In Lua 5.3 implementation of FORPREP or FORLOOP bytecodes includes some stuff making gcc 10 optimizations insane. Maybe this can be explored and allow to find what exactly cause the trouble. But gcc 11 works better, at least concerning the described circumstances.

@Rich, what's Your opinion, should we dive deeper? Will it be useful?
Title: Re: Strange sluggishness of Lua in x86 TinyCore
Post by: Rich on September 17, 2022, 11:01:16 AM
Hi jazzbiker
I played around a bit with this under TC10 x86, gcc 8.2, lua 5.3.6. I created a build script from:
http://tinycorelinux.net/12.x/x86/tcz/src/lua/compile_lua
I attached a copy to this post. The script has comments added.
After it builds lua, it shows its size before and after running  sstrip lua.
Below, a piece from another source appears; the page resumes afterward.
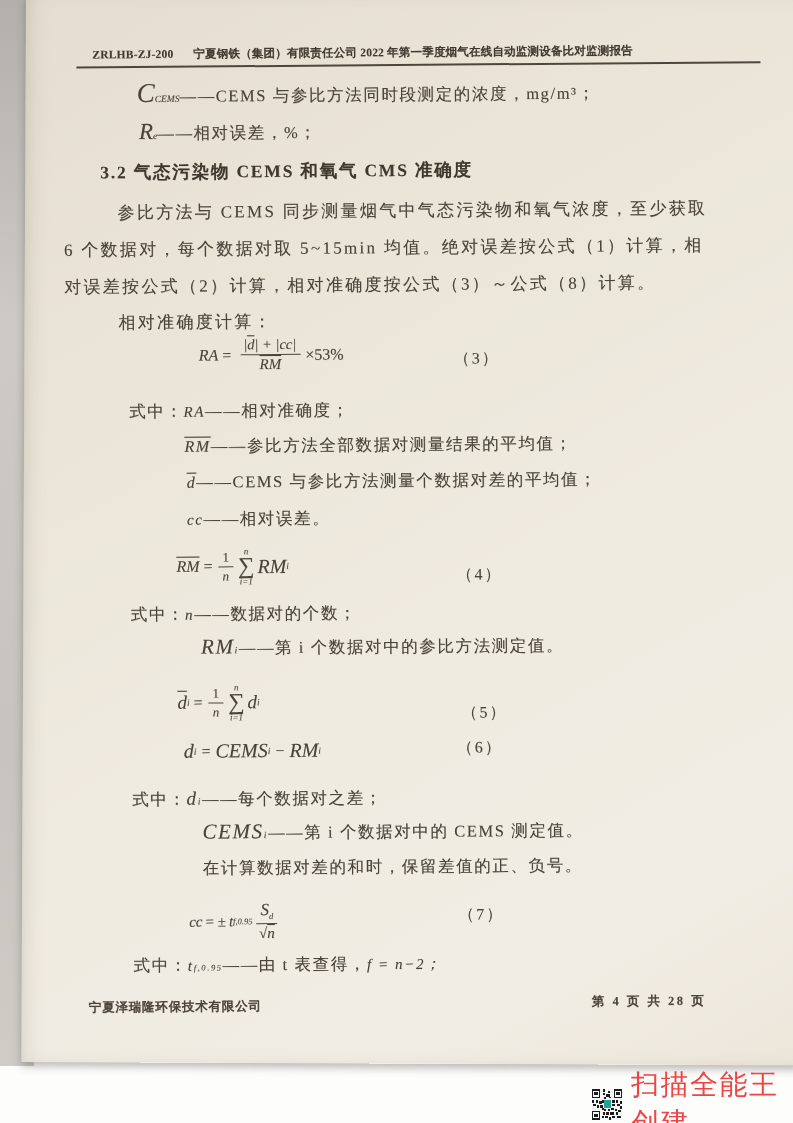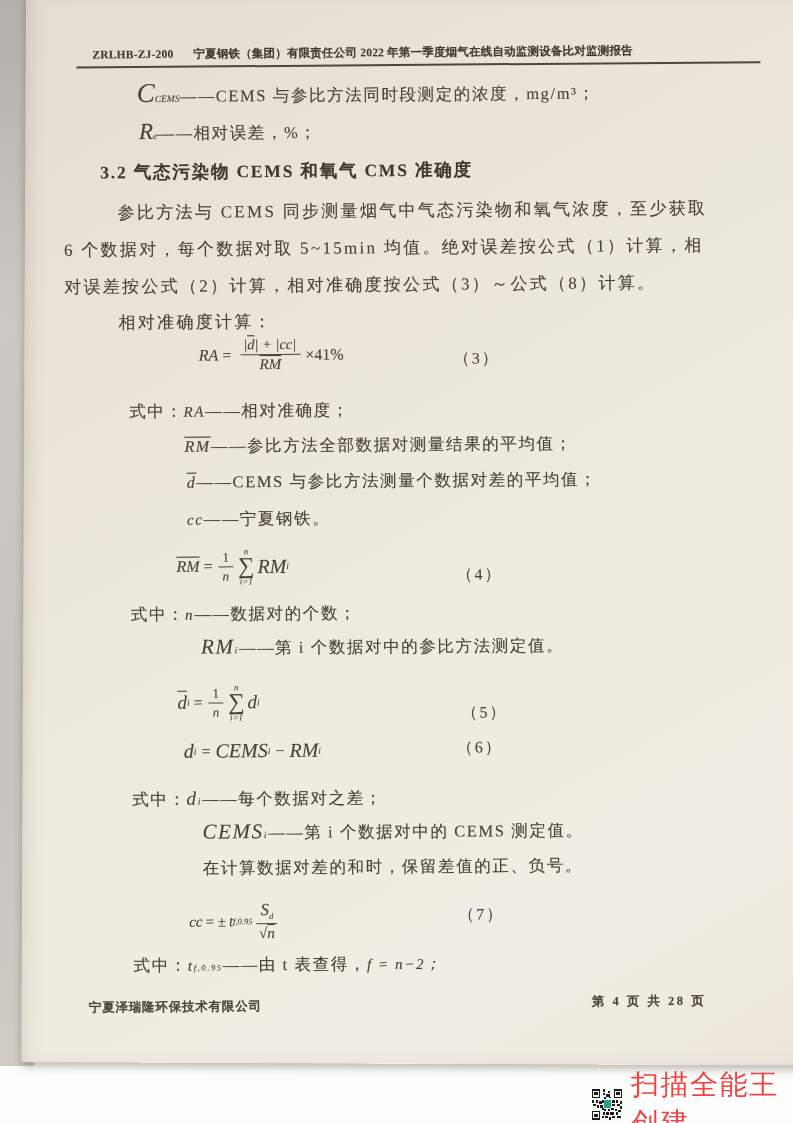"×41%" span { text: 41% -> 53% }
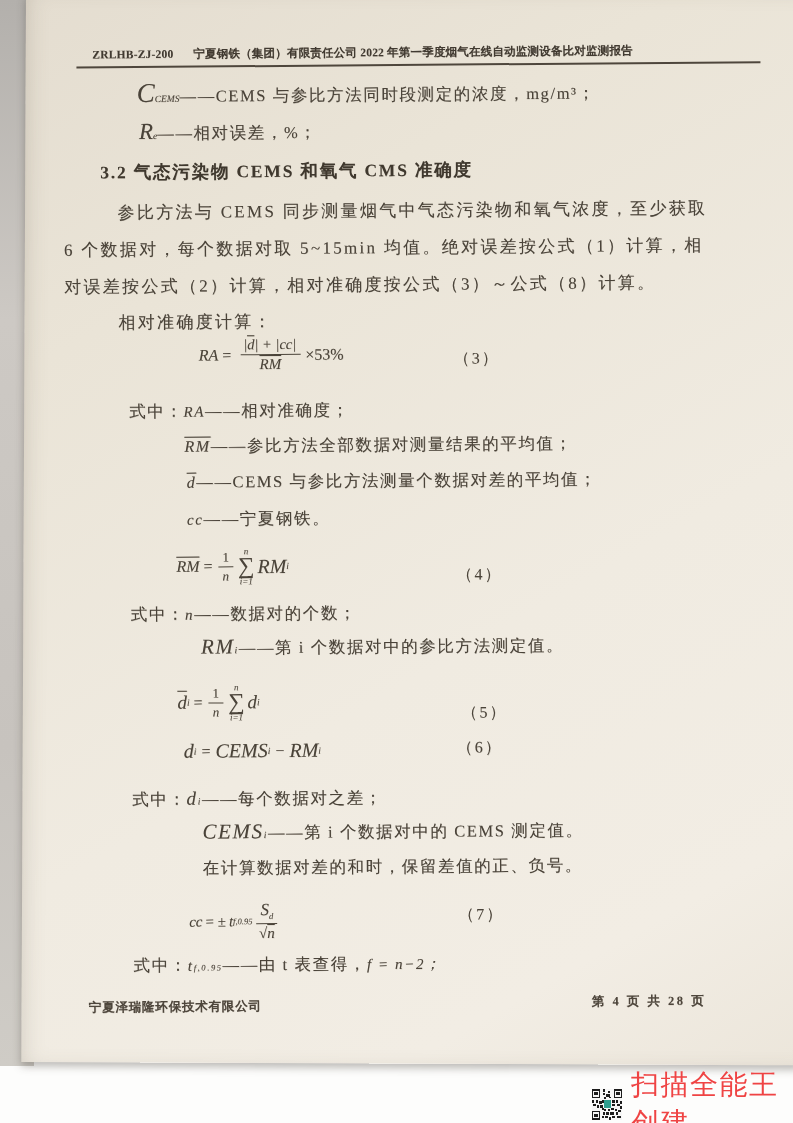"——宁夏钢铁。" span { text: 宁夏钢铁 -> 相对误差 }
Then it runs your benchmark:
Code: [Select]
-rwxr-xr-x 1 tc staff 213056 Sep 17 10:33 lua
-rwxr-xr-x 1 tc staff 180252 Sep 17 10:33 lua
real    0m 0.02s
user    0m 0.01s
sys     0m 0.00s
tc@E310:~/BuildLua$
This result was with optimization set to  -O1. Settings of -O0 and -Og show similar results.
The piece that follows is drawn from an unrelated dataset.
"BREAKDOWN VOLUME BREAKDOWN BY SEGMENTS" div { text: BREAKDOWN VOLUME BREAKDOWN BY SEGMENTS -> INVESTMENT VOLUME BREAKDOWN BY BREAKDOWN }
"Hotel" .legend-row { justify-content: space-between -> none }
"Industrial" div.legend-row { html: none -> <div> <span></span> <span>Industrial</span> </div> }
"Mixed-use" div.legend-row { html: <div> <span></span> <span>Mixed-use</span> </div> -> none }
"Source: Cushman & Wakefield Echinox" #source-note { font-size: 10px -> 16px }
To figure out whats happening would probably require figuring out which optimizations -O2, -O3, and -Os share
that are not present in -O0, -O1, and -Og. Then try disabling them one at a time to see what changes.
Personally, I have doubts its worth the effort.
Title: Re: Strange sluggishness of Lua in x86 TinyCore
Post by: jazzbiker on September 17, 2022, 01:00:27 PM
Hi Rich,

Thank You for the handy script :)

To figure out whats happening would probably require figuring out which optimizations -O2, -O3, and -Os share that are not present in -O0, -O1, and -Og. Then try disabling them one at a time to see what changes.

Ok, this will work nice. If the trouble is caused by one of optimization methods. Not by some combination of them :) . I see 40+ optimization various options being turned on after -O1 :( .

Personally, I have doubts its worth the effort.

Probably, yes. The problem is not in Lua code. It is written in absolutely plain C. Lua even has build target "c89". No pragmas, __attribute__ and another stuff alike. It means that absolutely plain C code can make gcc crazy, and we don't know in what way :( . Not very comfortable to know such things, especially encountering that nearly all extensions in TinyCore are threatened.

Anyway, I want to ask You to mark the topic as solved.
Title: Re: [Solved] Strange sluggishness of Lua in x86 TinyCore
Post by: Rich on September 17, 2022, 05:23:15 PM
Hi jazzbiker
Thank You for the handy script :) ...
You are quite welcome. Just be aware since I was only looking at building the interpreter I
placed an exit command before it builds lua.so.

Quote
... Anyway, I want to ask You to mark the topic as solved.
Done.  :)